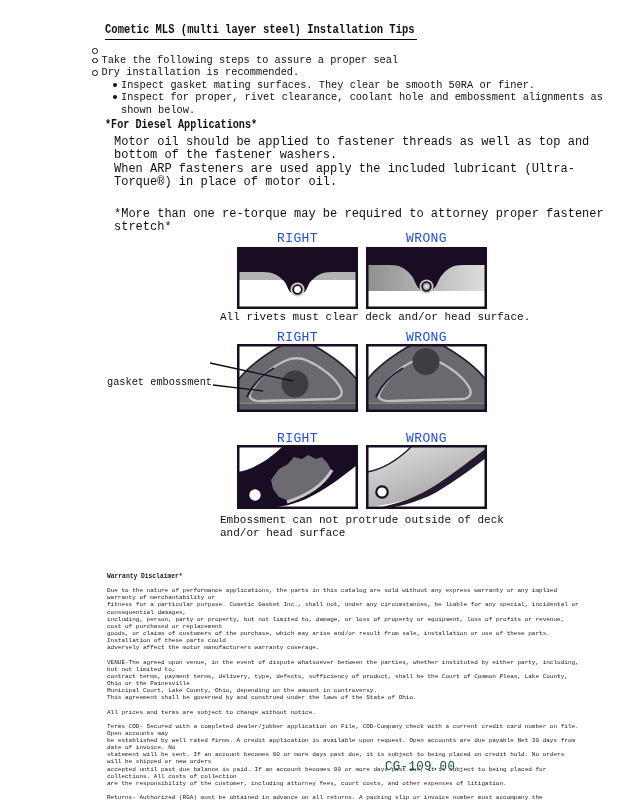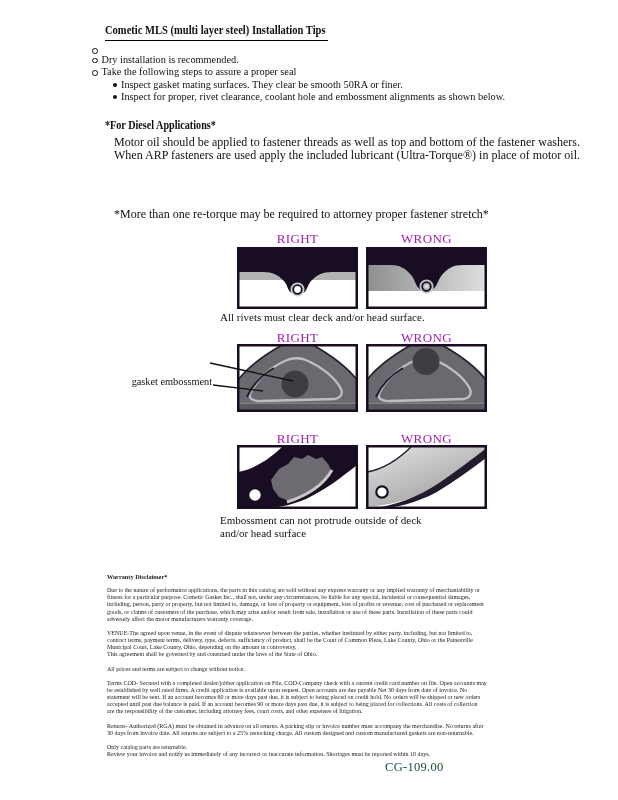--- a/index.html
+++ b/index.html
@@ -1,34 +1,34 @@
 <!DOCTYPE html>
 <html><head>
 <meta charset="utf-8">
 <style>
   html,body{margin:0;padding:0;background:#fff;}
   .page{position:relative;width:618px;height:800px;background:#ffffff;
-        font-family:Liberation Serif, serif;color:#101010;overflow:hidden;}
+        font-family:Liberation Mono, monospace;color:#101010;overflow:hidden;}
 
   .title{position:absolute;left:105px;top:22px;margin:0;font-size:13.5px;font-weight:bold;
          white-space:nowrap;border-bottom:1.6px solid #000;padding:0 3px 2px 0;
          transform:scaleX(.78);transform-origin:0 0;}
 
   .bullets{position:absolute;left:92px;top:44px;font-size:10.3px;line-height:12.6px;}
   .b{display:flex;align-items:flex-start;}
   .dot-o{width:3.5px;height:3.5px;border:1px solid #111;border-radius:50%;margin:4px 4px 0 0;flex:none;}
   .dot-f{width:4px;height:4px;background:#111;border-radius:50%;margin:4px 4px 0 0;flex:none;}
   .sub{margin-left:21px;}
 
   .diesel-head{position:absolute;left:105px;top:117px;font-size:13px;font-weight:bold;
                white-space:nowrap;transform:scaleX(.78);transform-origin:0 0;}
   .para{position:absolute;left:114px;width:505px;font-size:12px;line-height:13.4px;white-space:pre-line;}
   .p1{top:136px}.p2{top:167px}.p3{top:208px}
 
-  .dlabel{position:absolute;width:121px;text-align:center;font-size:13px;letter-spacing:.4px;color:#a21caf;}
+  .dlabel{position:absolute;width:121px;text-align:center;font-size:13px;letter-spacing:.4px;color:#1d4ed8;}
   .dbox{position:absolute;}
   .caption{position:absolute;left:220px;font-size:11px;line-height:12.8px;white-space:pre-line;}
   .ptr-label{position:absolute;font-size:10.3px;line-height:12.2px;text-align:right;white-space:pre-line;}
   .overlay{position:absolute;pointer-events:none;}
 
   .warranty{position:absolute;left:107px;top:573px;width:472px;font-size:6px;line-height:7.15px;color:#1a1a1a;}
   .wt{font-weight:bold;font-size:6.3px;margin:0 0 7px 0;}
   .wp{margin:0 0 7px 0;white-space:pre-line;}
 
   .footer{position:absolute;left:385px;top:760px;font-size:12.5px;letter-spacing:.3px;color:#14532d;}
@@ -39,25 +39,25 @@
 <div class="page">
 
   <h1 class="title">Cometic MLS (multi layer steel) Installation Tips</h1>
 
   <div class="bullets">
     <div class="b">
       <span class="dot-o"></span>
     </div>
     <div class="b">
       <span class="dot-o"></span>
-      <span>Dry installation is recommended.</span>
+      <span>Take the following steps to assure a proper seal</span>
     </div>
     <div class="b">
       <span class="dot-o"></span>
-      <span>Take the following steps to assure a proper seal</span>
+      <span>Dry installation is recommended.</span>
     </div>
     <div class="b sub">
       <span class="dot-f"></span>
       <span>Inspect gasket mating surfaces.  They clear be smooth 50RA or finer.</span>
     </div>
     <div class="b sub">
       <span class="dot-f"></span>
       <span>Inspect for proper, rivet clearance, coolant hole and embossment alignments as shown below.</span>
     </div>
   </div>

◇ ◇ ◇ ◇ ◇

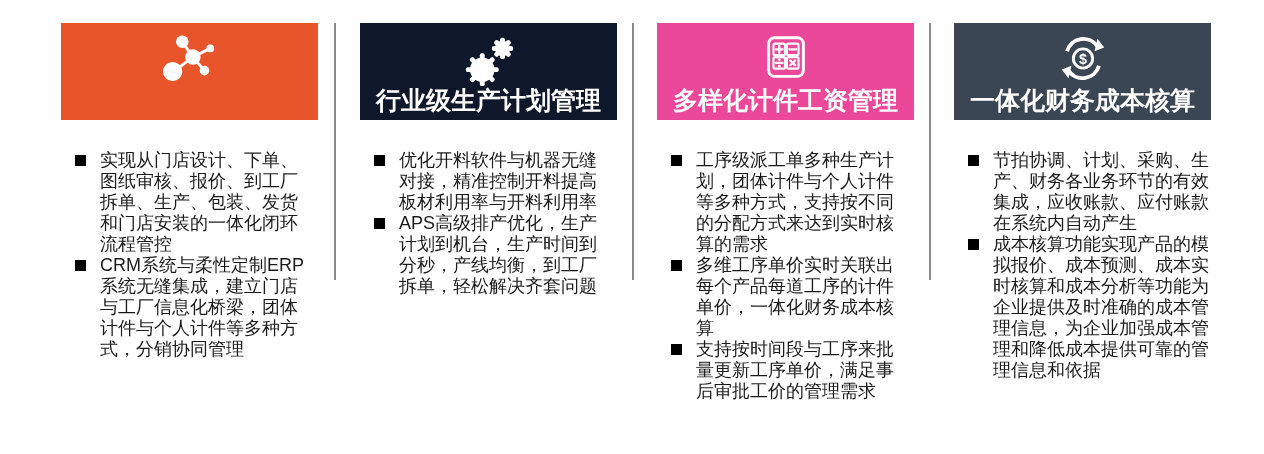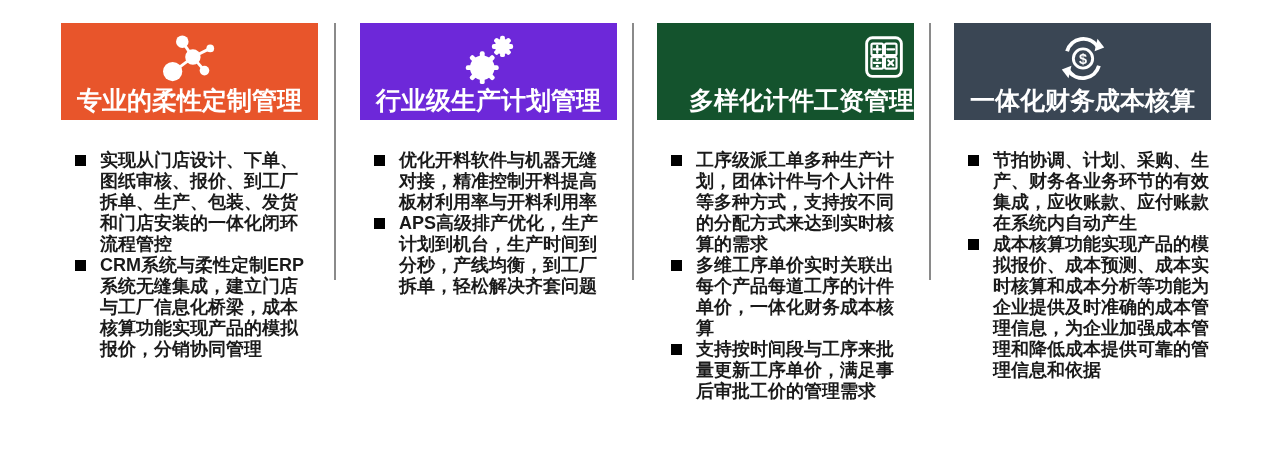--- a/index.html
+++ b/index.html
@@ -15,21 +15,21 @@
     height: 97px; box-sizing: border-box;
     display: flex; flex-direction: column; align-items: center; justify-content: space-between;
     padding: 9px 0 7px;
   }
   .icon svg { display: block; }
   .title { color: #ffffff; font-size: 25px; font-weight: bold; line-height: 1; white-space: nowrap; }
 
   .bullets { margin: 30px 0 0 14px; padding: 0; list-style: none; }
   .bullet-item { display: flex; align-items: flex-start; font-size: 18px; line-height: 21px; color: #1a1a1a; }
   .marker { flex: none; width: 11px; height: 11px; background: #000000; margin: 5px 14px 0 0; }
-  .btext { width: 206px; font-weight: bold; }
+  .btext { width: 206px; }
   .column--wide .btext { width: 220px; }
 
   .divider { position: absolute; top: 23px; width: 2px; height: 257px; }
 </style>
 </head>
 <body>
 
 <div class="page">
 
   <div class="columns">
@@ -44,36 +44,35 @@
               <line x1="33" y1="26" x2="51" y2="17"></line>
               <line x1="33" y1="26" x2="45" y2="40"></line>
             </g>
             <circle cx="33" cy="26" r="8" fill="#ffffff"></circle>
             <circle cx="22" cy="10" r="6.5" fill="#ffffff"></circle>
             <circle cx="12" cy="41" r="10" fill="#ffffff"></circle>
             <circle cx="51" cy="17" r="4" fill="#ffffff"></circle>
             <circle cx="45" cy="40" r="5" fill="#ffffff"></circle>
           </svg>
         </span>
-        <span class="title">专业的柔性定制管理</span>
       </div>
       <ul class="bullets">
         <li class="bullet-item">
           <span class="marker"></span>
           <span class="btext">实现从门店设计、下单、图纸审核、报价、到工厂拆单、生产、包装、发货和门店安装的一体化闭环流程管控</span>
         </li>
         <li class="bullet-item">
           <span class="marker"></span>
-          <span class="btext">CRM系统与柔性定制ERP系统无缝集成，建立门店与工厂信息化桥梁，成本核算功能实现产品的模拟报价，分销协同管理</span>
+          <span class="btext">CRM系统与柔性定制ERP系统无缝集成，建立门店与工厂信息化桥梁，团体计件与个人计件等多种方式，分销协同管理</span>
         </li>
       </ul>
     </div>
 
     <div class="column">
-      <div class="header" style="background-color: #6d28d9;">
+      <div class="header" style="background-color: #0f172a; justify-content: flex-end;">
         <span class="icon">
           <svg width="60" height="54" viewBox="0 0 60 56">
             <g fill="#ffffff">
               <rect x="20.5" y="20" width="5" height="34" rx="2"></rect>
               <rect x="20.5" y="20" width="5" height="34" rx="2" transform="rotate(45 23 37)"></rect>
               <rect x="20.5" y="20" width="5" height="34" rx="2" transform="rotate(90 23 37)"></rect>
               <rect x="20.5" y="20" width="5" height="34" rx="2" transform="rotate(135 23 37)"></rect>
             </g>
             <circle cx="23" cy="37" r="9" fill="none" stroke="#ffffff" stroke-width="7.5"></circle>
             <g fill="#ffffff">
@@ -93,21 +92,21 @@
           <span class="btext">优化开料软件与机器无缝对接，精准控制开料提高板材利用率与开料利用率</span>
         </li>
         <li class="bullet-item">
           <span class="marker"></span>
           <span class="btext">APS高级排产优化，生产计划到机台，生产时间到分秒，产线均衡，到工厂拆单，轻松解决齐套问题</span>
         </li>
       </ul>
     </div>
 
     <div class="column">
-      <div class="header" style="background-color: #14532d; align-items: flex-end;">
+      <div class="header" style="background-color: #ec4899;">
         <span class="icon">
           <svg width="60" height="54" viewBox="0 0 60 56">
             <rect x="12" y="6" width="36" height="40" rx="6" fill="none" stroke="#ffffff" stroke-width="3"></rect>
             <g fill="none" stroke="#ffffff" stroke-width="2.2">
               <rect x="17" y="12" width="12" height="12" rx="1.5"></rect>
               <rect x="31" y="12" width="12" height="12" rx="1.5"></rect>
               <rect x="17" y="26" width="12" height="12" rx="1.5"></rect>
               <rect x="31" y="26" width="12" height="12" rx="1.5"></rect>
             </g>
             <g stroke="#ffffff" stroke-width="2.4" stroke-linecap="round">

◇ ◇ ◇ ◇ ◇

# WHAT IS NEEDED:
From the listing, reproduce every line where the word "assure" is present.

# WRITTEN ANSWER:
+      <span>Take the following steps to assure a proper seal</span>
-      <span>Take the following steps to assure a proper seal</span>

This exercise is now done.